Just after the council workshop Tuesday, McIntosh was hosting a separate meeting between off-campus seniors and officer Weaver. Bates College also sent an email last month to all returning students regarding the ongoing discussions.
The City Council will officially take up the ordinance next week. It’s the latest in a series of moves by city officials to curb complaints from Bates College neighbors, who say issues in the neighborhood have grown recently.
Just last week, the City Council approved a winter parking ban aimed at a number of streets surrounding the college, hoping to cut down on unsafe parking infractions.
At the time, Mayor Bob Macdonald warned Bates students that more restrictions would be coming.
While the ordinance could squeeze some of the fun out of living off-campus, many said the new rules would help police address citywide problems, especially in the downtown.
Downtown resident and community organizer Melissa Dunn told councilors Tuesday that she hopes the ordinance can alleviate the noise and disturbance issues in her neighborhood as well. She said she’s seen a number of violent disturbances and often can’t sleep due to noise. She’s lived in the downtown for years, she said, but has “never experienced anything like this.”
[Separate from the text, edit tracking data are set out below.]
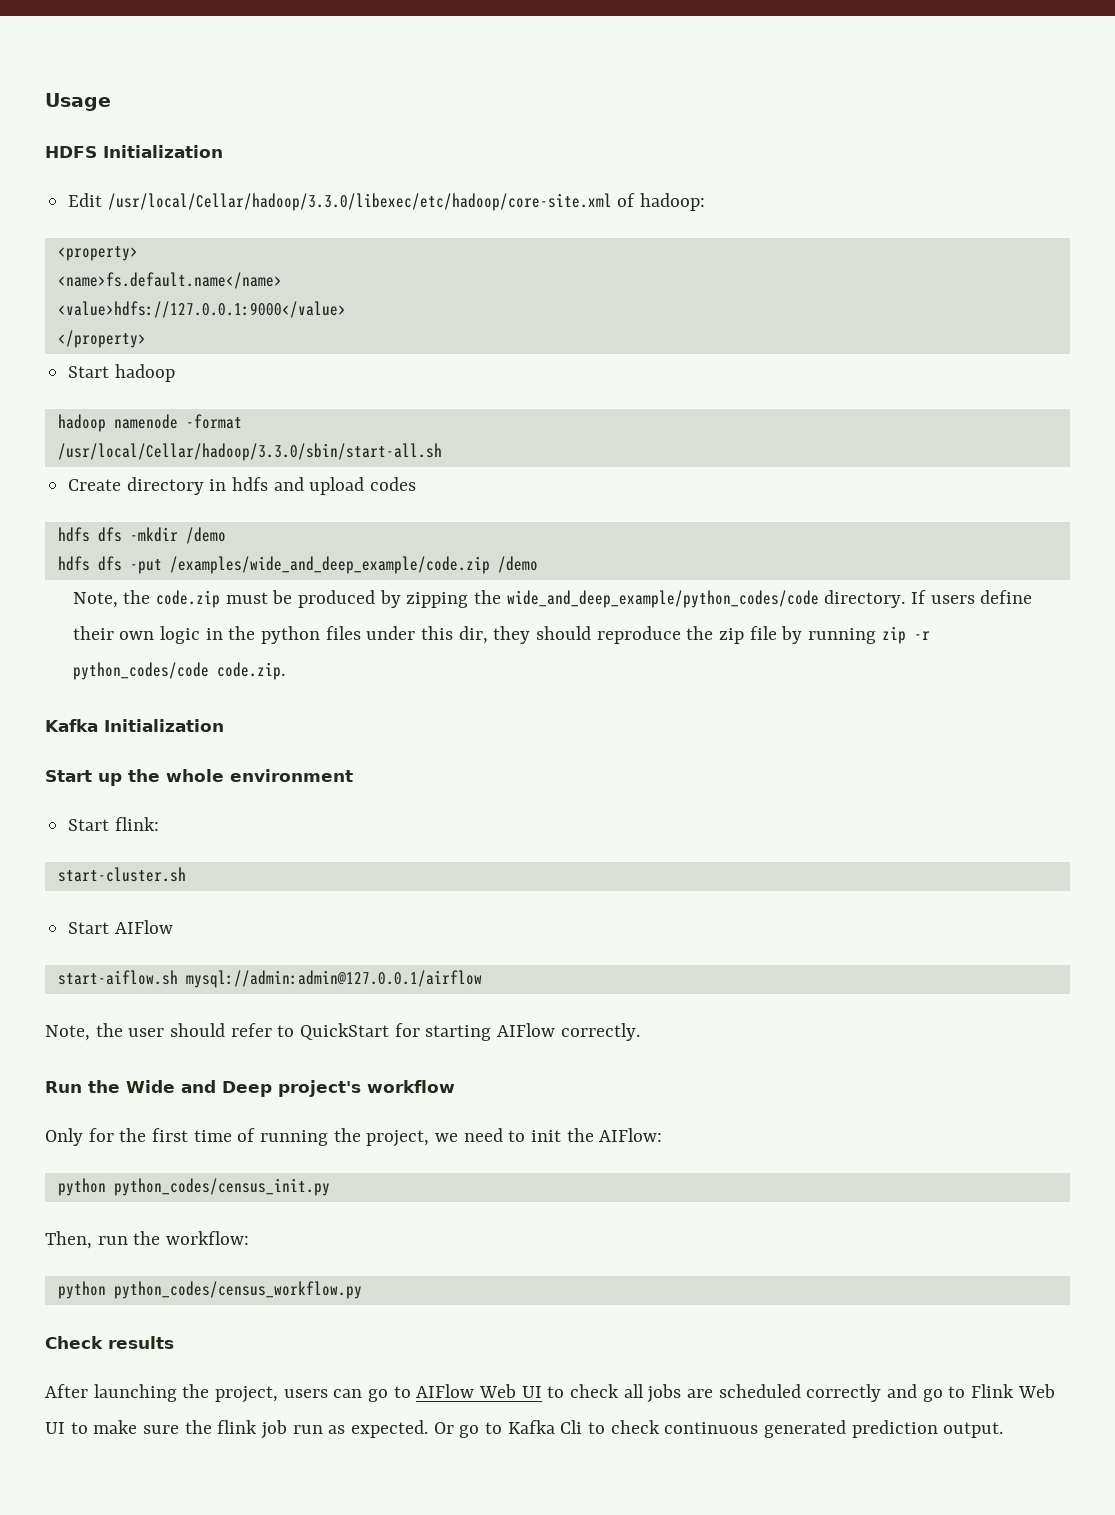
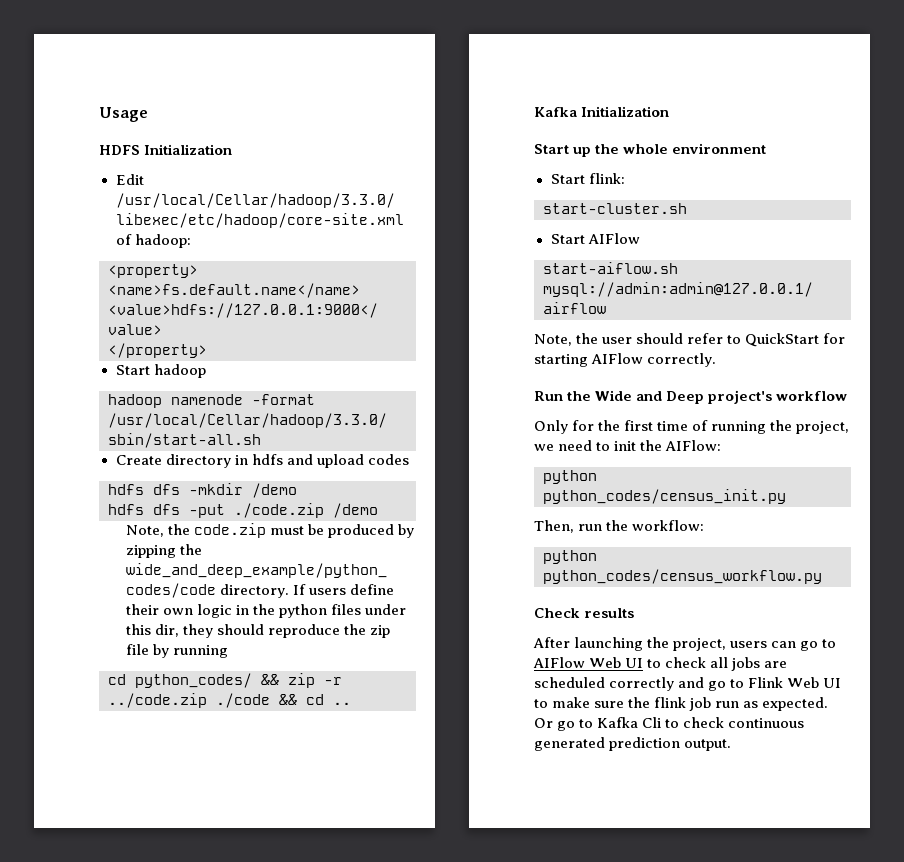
[169,556,490,574] /examples/wide_and_deep_example/code.zip -> [234,503,324,518] ./code.zip
[881,626,930,644] [72,662,285,680] zip -r python_codes/code code.zip. -> [108,673,342,688] [108,693,351,708] // cd python_codes/ && zip -r ../code.zip ./code && cd ..

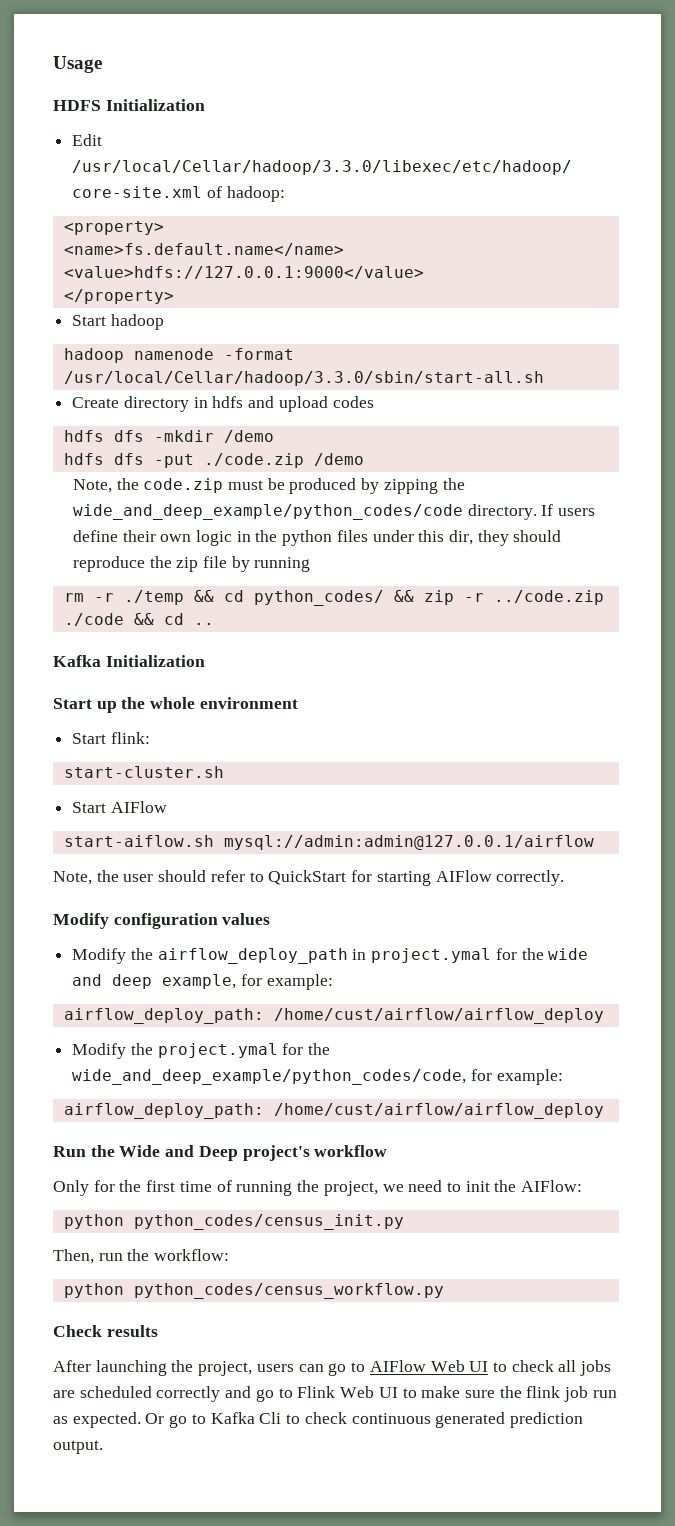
(228, 651) none -> [63,590,214,605] rm -r ./temp &&
(717, 360) none -> [53,913,271,929] [72,948,589,964] [72,974,333,990] [63,1008,604,1024] [72,1043,331,1059] [72,1069,563,1085] [63,1103,604,1119] // Modify configuration values // Modify the airflow_deploy_path in project.ymal for the wide and deep example, for example: // airflow_deploy_path: /home/cust/airflow/airflow_deploy // Modify the project.ymal for the wide_and_deep_example/python_codes/code, for example: // airflow_deploy_path: /home/cust/airflow/airflow_deploy

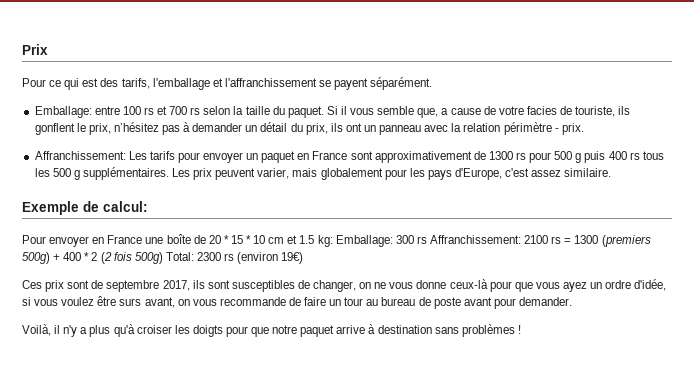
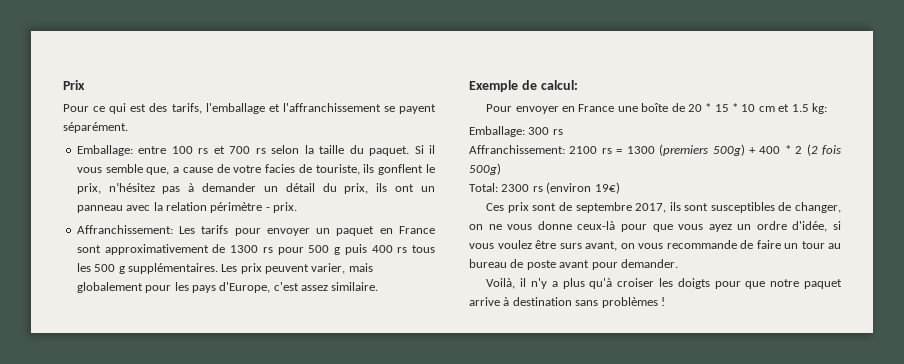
(333, 241) none -> (827, 108) //
(427, 240) none -> (563, 132) //
(163, 258) none -> (501, 169) //

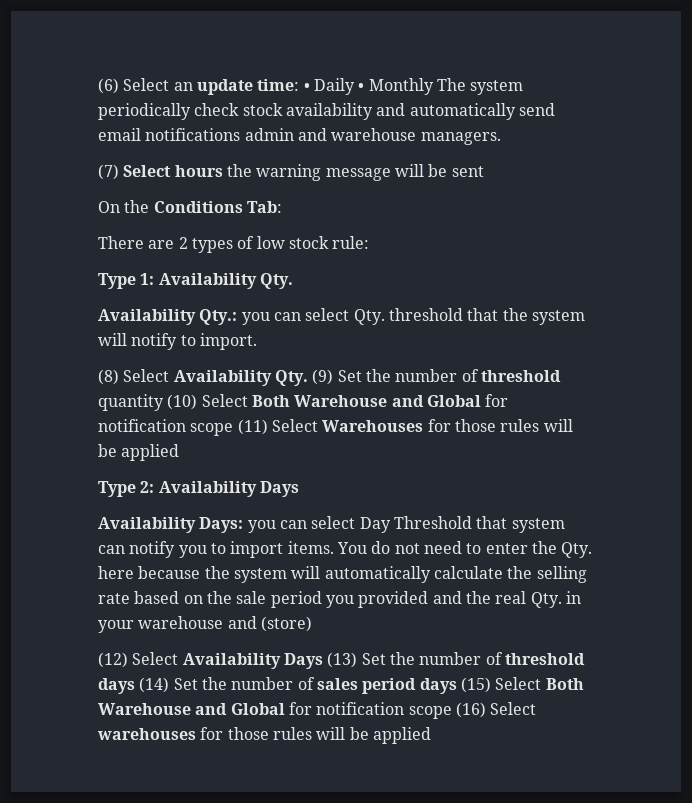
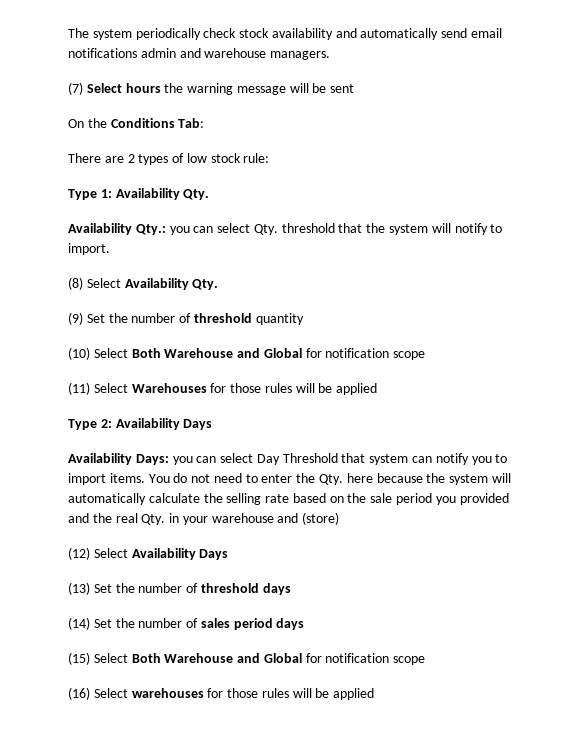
[98,78,434,95] (6) Select an update time: • Daily • Monthly -> (68, 33) none
(308, 378) none -> (219, 284) //
(164, 402) none -> (304, 319) //
(234, 429) none -> (426, 355) //
(323, 661) none -> (229, 554) //
(135, 686) none -> (291, 589) //
(457, 686) none -> (305, 624) //
(452, 712) none -> (426, 660) //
“Bates College presents us with an issue, but it’s not even close to what you folks have to go through downtown,” Macdonald said. “This is what this is going to do, it will make it a much more livable situation.”
But, Dunn said, she does have concerns that the ordinance could have a negative impact on landlords. She said if tenants are ultimately evicted due to multiple infractions, the eviction process can sometimes be lengthy. It could leave the landlord with multiple fines even as they are trying to address the problem.
The ordinance lays out a series of steep fines. A second infraction would give landlords a $500 fine, a third would be $1,000.
O’Malley said a few of the summonses given to students last weekend were for consuming alcohol in public. He said in one instance, a 17-year-old was drinking a beer while walking down College Street.
“The kids who have been here have been open to the rules, it’s the new kids on campus that feel it’s a free-for-all,” he said.
Here’s how the draft ordinance discussed Tuesday defines a “nuisance party:”
A “nuisance party” is defined as a social gathering or party which is conducted on premises within the City and which, by reason of the conduct of the persons in attendance, results in any one or more of the following conditions or events occurring at the site of the party or social gathering, or on neighboring public or private property:
(1) disorderly conduct;
(2) illegal open container;
(3) outdoor urination or defecation in a public place;
(4) unlawful sale, furnishing, dispensing or consumption of beer or intoxicating liquor to an underage person;
(5) illegal use of a controlled substance;
(6) public indecency;
(7) unlawful deposit of litter or refuse;
(8) damage or destruction of property without the consent of the property owner;
(9) unlawful pedestrian or vehicular traffic;
(10) standing or parking of vehicles that obstructs the free flow of traffic on the public streets and sidewalks or that impedes the ability to render emergency services;
(11) unlawfully loud noise;
(12) or any other conduct or condition that threatens injury, inconvenience, or alarm to persons or damage to property.